Williams Estate

46 A.2d 237 | Pa. | 1946

Argued January 8, 1946. Virginia O. Williams, unmarried, died testate on June 14, 1932, "in her sixties". She had been a lifelong resident of Wellsboro, Tioga County, Pennsylvania, where her parents, Henry W. and Sarah E. Williams, who had been prominent in the life of the community, had also lived for many years.

By her will, the testatrix devised and bequeathed the residue of her estate to her executors, in trust, ". . . for the purpose of establishing and founding a charitable Home, in the dwelling house I now own and occupy, and on the lot and adjacent grounds contiguous thereto, under the name, style and title of 'HENRY W. AND *640 SARAH E. WILLIAMS HOME FOR AGED WOMEN,' who have become reduced in circumstances, and are unable to support themselves, but who are not so impoverished as to be fit charges of the Overseers of the Poor or as paupers, but who are willing to be assisted and are able to pay down a sum of money amounting to at least Four Hundred ($400.00) Dollars . . .". The will expressly limited prospective beneficiaries "of this bequest" (i.e., the Home) to residents of the County of Tioga, State of Pennsylvania. The testatrix directed her executors to obtain a charter for the Home as a charitable corporation and specified that "the first Board of Directors of the said proposed corporation shall consist of three members" whom she designated and appointed by her will, all being therein recited as "of the Borough of Wellsboro". Vacancies in the Board were to be filled by appointment by the executors and, if no executor survived, then by the Board of Elders of the First Presbyterian Church of Wellsboro.

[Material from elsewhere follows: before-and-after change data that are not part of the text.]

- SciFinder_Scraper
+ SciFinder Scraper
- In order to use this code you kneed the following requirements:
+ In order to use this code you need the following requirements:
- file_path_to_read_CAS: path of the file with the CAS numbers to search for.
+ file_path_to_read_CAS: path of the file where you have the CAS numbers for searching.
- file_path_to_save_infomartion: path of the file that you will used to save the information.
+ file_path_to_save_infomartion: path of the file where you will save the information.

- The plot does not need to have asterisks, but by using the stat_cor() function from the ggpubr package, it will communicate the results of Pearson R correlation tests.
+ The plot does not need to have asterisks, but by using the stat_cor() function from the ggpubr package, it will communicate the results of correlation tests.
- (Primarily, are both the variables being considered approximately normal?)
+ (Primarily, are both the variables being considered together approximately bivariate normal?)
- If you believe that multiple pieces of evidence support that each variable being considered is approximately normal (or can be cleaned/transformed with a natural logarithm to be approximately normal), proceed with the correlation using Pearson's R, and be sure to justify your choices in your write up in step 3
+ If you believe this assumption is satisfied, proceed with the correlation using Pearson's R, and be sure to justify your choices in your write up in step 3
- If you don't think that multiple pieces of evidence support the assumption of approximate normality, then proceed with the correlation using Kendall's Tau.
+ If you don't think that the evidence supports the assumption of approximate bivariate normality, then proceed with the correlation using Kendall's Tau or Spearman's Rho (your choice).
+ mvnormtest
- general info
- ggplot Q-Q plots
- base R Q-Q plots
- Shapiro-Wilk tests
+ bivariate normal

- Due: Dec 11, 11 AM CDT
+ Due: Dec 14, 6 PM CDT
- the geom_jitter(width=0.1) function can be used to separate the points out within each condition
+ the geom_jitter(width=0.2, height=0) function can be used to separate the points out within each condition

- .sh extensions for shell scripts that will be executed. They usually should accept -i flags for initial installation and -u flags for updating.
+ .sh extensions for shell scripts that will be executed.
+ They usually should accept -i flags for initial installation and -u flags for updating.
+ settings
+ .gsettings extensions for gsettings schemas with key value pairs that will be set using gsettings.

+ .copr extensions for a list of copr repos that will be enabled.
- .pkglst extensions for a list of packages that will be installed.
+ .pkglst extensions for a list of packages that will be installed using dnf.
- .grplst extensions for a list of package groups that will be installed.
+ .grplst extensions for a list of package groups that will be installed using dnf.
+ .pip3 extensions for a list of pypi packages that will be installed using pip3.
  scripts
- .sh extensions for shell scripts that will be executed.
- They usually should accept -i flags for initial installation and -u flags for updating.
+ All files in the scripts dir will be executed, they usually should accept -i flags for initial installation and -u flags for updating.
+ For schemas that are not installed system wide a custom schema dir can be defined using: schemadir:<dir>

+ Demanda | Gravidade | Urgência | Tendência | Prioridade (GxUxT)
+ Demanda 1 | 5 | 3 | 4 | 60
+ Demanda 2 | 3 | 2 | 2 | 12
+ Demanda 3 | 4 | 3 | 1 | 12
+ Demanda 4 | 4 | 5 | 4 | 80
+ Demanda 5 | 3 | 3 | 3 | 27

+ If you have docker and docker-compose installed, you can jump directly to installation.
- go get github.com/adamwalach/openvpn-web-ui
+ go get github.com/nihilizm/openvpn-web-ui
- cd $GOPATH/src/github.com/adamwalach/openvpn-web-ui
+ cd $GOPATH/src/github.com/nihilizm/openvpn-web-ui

The will contains the following further provision with respect to the memorial which the Home was intended to evidence:

"FIFTEENTH: I further direct that before or immediately after the opening of the said proposed Home, the Board of Directors and officers of the said corporation, shall authorize and procure to be placed in a secure and permanent manner in the front wall of my said dwelling house, an appropriate bronze tablet, with the following inscription thereon, in letters of sufficient size to be read from the street:

'HENRY W. AND SARAH E. WILLIAMS HOME FOR AGED WOMEN, FOUNDED AND ENDOWED BY THEIR DAUGHTER, VIRGINIA O. WILLIAMS, TO PERPETUATE THEIR MEMORY.'

"The date of the foundation to be placed thereon shall be the year of my death."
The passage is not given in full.